--- PROVIDED RECORDS Enclosed Below ---
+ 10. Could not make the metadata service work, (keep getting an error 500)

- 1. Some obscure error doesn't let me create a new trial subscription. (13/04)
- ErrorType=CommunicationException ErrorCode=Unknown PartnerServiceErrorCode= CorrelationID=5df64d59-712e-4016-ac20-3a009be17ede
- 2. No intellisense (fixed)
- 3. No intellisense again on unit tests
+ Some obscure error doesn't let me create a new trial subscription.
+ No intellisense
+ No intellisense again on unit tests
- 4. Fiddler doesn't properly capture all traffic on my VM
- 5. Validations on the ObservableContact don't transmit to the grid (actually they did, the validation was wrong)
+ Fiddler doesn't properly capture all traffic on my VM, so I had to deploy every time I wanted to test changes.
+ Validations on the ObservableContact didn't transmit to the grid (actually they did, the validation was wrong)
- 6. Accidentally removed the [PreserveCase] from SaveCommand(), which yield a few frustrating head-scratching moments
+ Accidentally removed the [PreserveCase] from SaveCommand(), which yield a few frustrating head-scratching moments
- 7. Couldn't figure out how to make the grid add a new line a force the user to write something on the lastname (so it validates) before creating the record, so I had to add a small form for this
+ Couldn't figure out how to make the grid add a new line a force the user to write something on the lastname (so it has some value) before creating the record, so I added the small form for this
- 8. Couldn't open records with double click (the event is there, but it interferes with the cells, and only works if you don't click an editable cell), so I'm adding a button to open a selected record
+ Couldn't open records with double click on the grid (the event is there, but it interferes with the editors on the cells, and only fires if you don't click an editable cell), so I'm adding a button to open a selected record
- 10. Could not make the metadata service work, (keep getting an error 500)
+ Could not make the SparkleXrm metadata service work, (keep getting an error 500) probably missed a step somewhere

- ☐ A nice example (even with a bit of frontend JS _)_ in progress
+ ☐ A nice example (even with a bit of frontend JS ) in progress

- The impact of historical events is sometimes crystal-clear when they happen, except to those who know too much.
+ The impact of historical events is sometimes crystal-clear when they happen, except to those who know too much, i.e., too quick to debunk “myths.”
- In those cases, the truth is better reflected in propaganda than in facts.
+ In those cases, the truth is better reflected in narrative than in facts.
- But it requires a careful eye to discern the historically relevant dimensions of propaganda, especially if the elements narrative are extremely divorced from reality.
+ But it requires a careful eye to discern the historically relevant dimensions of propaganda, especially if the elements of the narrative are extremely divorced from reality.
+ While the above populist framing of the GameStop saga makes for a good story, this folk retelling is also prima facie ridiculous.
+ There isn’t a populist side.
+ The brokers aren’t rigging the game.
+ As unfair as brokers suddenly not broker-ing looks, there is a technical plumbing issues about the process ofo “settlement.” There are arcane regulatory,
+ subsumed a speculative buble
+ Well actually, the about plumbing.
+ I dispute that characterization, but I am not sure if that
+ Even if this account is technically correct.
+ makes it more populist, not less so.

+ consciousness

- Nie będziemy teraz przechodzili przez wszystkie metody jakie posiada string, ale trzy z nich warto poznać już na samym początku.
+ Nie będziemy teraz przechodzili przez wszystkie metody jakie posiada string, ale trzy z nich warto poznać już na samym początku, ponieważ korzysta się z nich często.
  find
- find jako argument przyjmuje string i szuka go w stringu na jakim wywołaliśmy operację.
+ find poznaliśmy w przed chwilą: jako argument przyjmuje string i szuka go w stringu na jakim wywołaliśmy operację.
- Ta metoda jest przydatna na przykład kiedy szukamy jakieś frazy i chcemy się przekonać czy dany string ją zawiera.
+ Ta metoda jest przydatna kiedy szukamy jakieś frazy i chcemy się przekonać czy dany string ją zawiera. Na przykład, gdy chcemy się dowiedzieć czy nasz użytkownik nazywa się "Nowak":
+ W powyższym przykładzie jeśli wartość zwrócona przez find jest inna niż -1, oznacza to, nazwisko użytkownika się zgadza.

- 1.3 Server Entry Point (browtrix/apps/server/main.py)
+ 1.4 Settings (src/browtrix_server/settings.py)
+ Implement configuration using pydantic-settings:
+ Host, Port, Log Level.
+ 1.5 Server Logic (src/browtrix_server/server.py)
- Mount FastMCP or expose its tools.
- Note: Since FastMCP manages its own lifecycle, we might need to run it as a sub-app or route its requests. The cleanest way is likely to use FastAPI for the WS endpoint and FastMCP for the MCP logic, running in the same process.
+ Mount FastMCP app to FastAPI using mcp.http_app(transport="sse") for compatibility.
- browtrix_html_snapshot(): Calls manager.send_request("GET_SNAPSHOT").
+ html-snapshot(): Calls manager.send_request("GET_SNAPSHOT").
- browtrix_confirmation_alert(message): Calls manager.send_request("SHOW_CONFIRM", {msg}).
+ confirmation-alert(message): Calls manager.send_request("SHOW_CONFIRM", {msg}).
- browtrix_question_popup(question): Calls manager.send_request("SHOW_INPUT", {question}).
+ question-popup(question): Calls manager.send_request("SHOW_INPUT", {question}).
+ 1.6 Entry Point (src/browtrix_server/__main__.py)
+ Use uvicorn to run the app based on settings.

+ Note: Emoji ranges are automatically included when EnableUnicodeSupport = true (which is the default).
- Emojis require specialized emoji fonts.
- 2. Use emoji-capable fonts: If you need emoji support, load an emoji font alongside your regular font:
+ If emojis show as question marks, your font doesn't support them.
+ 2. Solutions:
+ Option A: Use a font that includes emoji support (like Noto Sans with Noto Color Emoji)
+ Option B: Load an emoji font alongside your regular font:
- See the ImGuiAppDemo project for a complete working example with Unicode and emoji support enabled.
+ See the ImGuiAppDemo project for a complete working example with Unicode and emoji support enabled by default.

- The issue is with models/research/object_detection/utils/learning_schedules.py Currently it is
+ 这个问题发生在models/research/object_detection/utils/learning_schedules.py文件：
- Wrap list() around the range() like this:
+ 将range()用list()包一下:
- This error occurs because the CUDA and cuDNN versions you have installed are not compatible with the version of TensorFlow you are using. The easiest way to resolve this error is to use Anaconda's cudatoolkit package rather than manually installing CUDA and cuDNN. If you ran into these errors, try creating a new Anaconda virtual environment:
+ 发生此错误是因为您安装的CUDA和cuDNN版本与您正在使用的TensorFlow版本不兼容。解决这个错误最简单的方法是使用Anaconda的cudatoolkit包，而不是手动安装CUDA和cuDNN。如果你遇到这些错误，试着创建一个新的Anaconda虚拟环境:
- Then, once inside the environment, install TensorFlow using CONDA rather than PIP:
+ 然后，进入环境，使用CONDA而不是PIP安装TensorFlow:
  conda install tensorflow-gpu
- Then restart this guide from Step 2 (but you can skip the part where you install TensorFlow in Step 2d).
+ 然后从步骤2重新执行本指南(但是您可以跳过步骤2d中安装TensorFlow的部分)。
--- End of Enclosed PROVIDED RECORDS ---
Taking the records above, retype every line from the one with "prima facie ridiculous." down to the one with "jest przydatna kiedy", exactly and with nothing else.

+ While the above populist framing of the GameStop saga makes for a good story, this folk retelling is also prima facie ridiculous.
+ There isn’t a populist side.
+ The brokers aren’t rigging the game.
+ As unfair as brokers suddenly not broker-ing looks, there is a technical plumbing issues about the process ofo “settlement.” There are arcane regulatory,
+ subsumed a speculative buble
+ Well actually, the about plumbing.
+ I dispute that characterization, but I am not sure if that
+ Even if this account is technically correct.
+ makes it more populist, not less so.

+ consciousness

- Nie będziemy teraz przechodzili przez wszystkie metody jakie posiada string, ale trzy z nich warto poznać już na samym początku.
+ Nie będziemy teraz przechodzili przez wszystkie metody jakie posiada string, ale trzy z nich warto poznać już na samym początku, ponieważ korzysta się z nich często.
  find
- find jako argument przyjmuje string i szuka go w stringu na jakim wywołaliśmy operację.
+ find poznaliśmy w przed chwilą: jako argument przyjmuje string i szuka go w stringu na jakim wywołaliśmy operację.
- Ta metoda jest przydatna na przykład kiedy szukamy jakieś frazy i chcemy się przekonać czy dany string ją zawiera.
+ Ta metoda jest przydatna kiedy szukamy jakieś frazy i chcemy się przekonać czy dany string ją zawiera. Na przykład, gdy chcemy się dowiedzieć czy nasz użytkownik nazywa się "Nowak":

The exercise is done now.